The Blessing. In the Bible, the parents' blessing was especially powerful, often defining the course of a child's life. This book discusses how a parent's words can shape identity for good or evil, and how what we speak over our children can hlep them become who God means them to be. It also shares the heartache a lack of parental blessing can bring, and how we can confer a blessing upon our children.
Emotional Intelligence and How to Raise a Child With a High EQ are the seminal works on understanding emotional intelligence and how to develop it in your children (and yourself).
Aptitude/Interest/Gifting Skills Resources
Discover Your Children’s Gifts by Don & Katie Fortune.

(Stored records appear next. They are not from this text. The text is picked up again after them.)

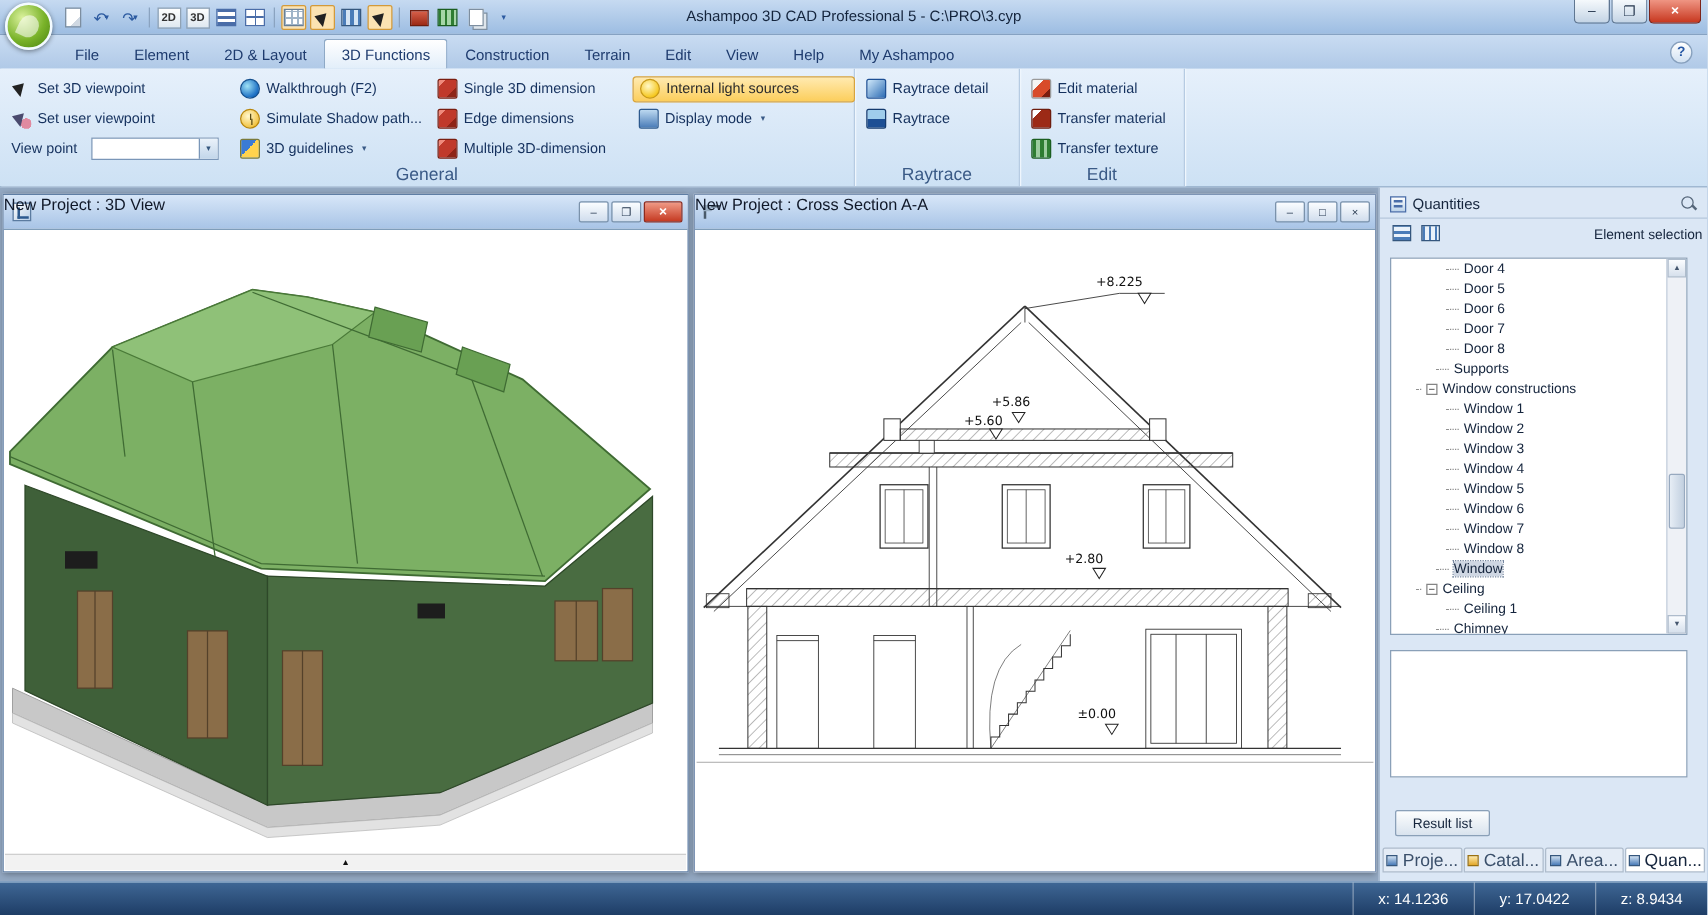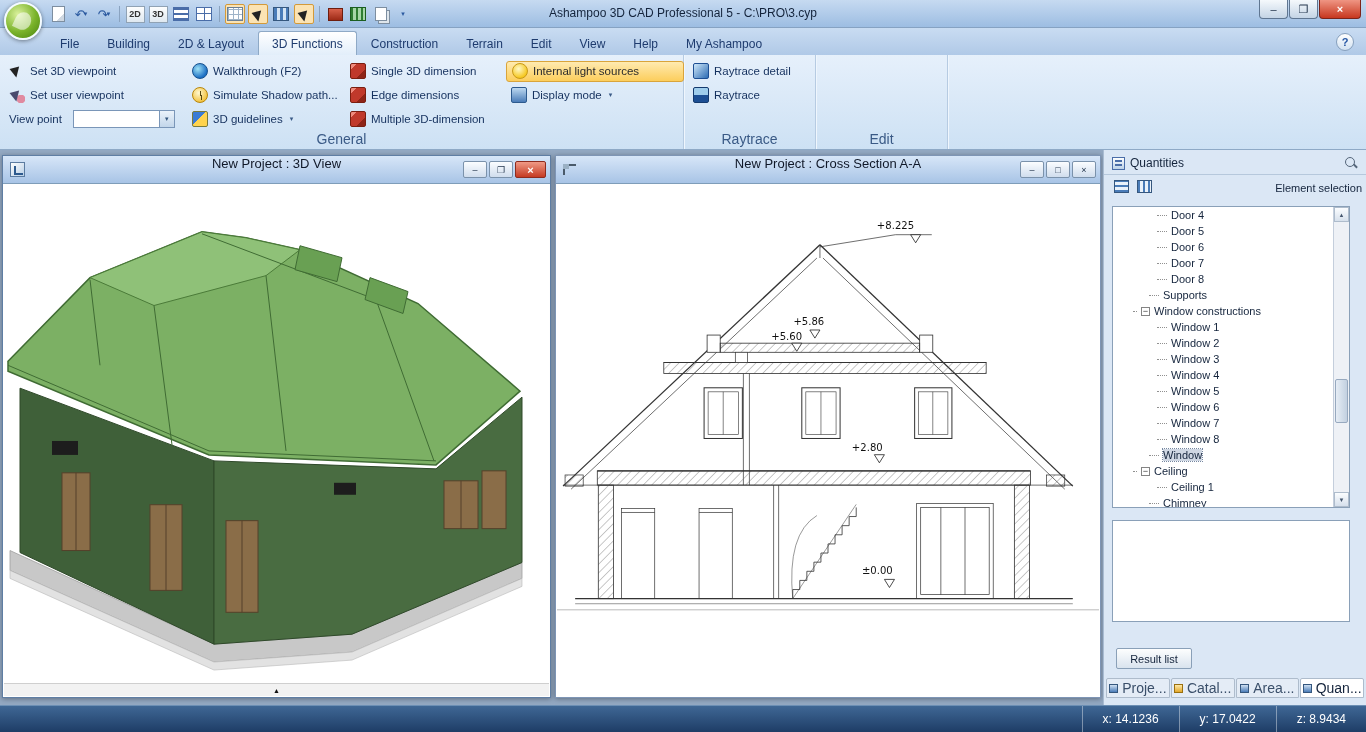--- a/index.html
+++ b/index.html
@@ -70,21 +70,21 @@
   .ic-emat{background:linear-gradient(135deg,#f5f5f5 30%,#d84b2a 30% 75%,#7a1e10 75%);border:1px solid #9a9a9a}
   .ic-tmat{background:linear-gradient(135deg,#fff 25%,#9c2a16 25%);border:1px solid #6e1d0e}
   .ic-ttex{background:repeating-linear-gradient(90deg,#2e7d32 0 3px,#9ccc9f 3px 6px);border:1px solid #1b5e20}
 
   
   .main{position:absolute;top:150px;left:0;right:0;height:555px;background:#93a8c2}
   .child{position:absolute;background:#fff;border:1px solid #5f7ea4;box-shadow:0 1px 5px rgba(0,0,0,.35)}
   .c-view3d{left:2px;top:5px;width:549px;height:543px}
   .c-section{left:555px;top:5px;width:546px;height:543px;border-color:#7e95b5}
   .ctitle{height:28px;background:linear-gradient(#d7e6f8,#a8c4e6);border-bottom:1px solid #7f9db9;position:relative}
-  .ctext{position:absolute;left:0;right:0;top:0;text-align:center;font-size:13px;color:#101828}
+  .ctext{position:absolute;left:0;right:0;top:0;font-size:13px;color:#101828}
   .cicon{position:absolute;left:7px;top:6px;width:15px;height:15px}
   .ci-3d{background:linear-gradient(135deg,#fdfefe,#b9cfe6);border:1px solid #5b7ba0}
   .ci-3d::after{content:'';position:absolute;left:3px;top:3px;width:7px;height:7px;border-left:2px solid #2d5a8e;border-bottom:2px solid #2d5a8e}
   .ci-sec{border-top:2px solid #4a5a6a;border-left:2px solid #4a5a6a;width:13px;height:11px;margin-top:2px}
   .ci-sec::after{content:'';position:absolute;left:-2px;top:-2px;width:6px;height:5px;background:#9ab0c4}
   .cbtns{position:absolute;right:4px;top:5px;display:flex;gap:2px}
   .cbtn{width:24px;height:17px;border:1px solid #7b92ab;background:linear-gradient(#fbfdff,#d0dded);font-size:9px;display:flex;align-items:center;justify-content:center;color:#24364d;border-radius:2px}
   .cbtn.closeA{background:linear-gradient(#f09a86,#c53a22);border-color:#8e2b1e;color:#fff;width:31px;font-weight:bold;font-size:11px}
   .ccontent{position:absolute;top:28px;left:1px;right:1px;bottom:1px;background:#fff;overflow:hidden}
   .hsb{position:absolute;left:0;right:0;bottom:0;height:13px;background:#f2f2f2;border-top:1px solid #cfcfcf;display:flex;align-items:center;justify-content:center;font-size:7px;color:#111}
@@ -193,21 +193,21 @@
     <div class="qi">
         <span class="q-copy"></span>
       </div>
     <div class="qi">
         <span class="qdd">▾</span>
       </div>
   </div>
 
   <div class="tabs">
     <div class="tab">File</div>
-    <div class="tab">Building</div>
+    <div class="tab">Element</div>
     <div class="tab">2D &amp; Layout</div>
     <div class="tab active">3D Functions</div>
     <div class="tab">Construction</div>
     <div class="tab">Terrain</div>
     <div class="tab">Edit</div>
     <div class="tab">View</div>
     <div class="tab">Help</div>
     <div class="tab">My Ashampoo</div>
     <div class="helpbtn">?</div>
   </div>
@@ -275,20 +275,34 @@
           </div>
         <div class="ritem">
             <span class="icn ic-ray"></span>
             <span>Raytrace</span>
           </div>
         <div class="ritem"></div>
       </div>
       <div class="rcap">Raytrace</div>
     </div>
     <div class="rgroup g-edit" style="width:132px">
+      <div class="ritems">
+        <div class="ritem">
+            <span class="icn ic-emat"></span>
+            <span>Edit material</span>
+          </div>
+        <div class="ritem">
+            <span class="icn ic-tmat"></span>
+            <span>Transfer material</span>
+          </div>
+        <div class="ritem">
+            <span class="icn ic-ttex"></span>
+            <span>Transfer texture</span>
+          </div>
+      </div>
       <div class="rcap">Edit</div>
     </div>
   </div>
 
   <div class="main">
 
     <div class="child c-view3d">
       <div class="ctitle">
         <span class="cicon ci-3d"></span>
         <div class="ctext">New Project : 3D View</div>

Part of training our children is discovering who God created them to be and the “works” He created them to do. This book looks at the spiritual gifts latent in each child and explains how parents can recognize and best develop these gifts for useful service. Based on Proverbs 22:6 and Romans 12: 6 - 8, it discusses how gifting affects communication, career possibilities, and more.
Discover Your Child’s Learning Style by Mariaemma Willis and Victoria Kindle-Hodson.
One mother wrote, “This is the most important book I have read in six years of homeschooling.” Does your child learn best at a certain time of day? Does background music increase or decrease reading comprehension? Does he or she study better alone or with others? There are more aspects to a student's learning style than the simple modes of visual, auditory, or kinesthetic. A “learning style profile” takes into account a child's talents, interests, preferred learning environment, and disposition, as well as the three familiar modes. By using do-it-yourself work-sheets, the guide helps you develop your child's learning style profile.
The New Birth Order Book by Kevin Lehman.
Is your child the firstborn, a middle child, or the “baby?” Birth order and gender have a powerful effect on personality and aptitude. This book discusses how we are shaped by our place in the family.
Critical Thinking Skills Resources
Building Thinking Skills are the best critical thinking products available. In workbook format, they contain exercises in four thinking skill categories: similarities and differences, sequences, classification, and analogy. Each book has over 250 pages and is meant to be used for two or more grade levels. Pages are reproducible, or the student may write in the book. Choose Building Thinking Skills, Book 1 for grades 2 - 4, Building Thinking Skills, Book 2 for grades 4 - 6. At the Jr/Sr high level there are two books: Building Thinking Skills Book 3 Verbal and Building Thinking Skills Book 3 Figural.
The following teacher’s manuals are highly recommended because you want to be able to refer to the answers quickly and as the lessons get more and more difficult you won't want to take the time to solve the problems yourself:
Building Thinking Skills Book 2 Lesson Plans and Teacher's Manual
Building Thinking Skills Book 3 Figural Lesson Plans and Teacher's Manual
Building Thinking Skills Book 3 Verbal Lesson Plans and Teacher's Manual
Critical Thinking is a course in practical logic for high school or advanced middle school. Through studying newspapers, speeches, and advertisements it covers basic concepts of logic, common errors in reasoning and how to discern them, and applying logic to everyday problems. These are the best of the best of the critical thinking products out there. Critical Thinking Book 1 and Critical Thinking Book 1Teacher’s Manual or Critical Thinking Book 2 and Critical Thinking Book 2 Teacher’s Manual. It's best to start with Book 1 and then move into Book 2.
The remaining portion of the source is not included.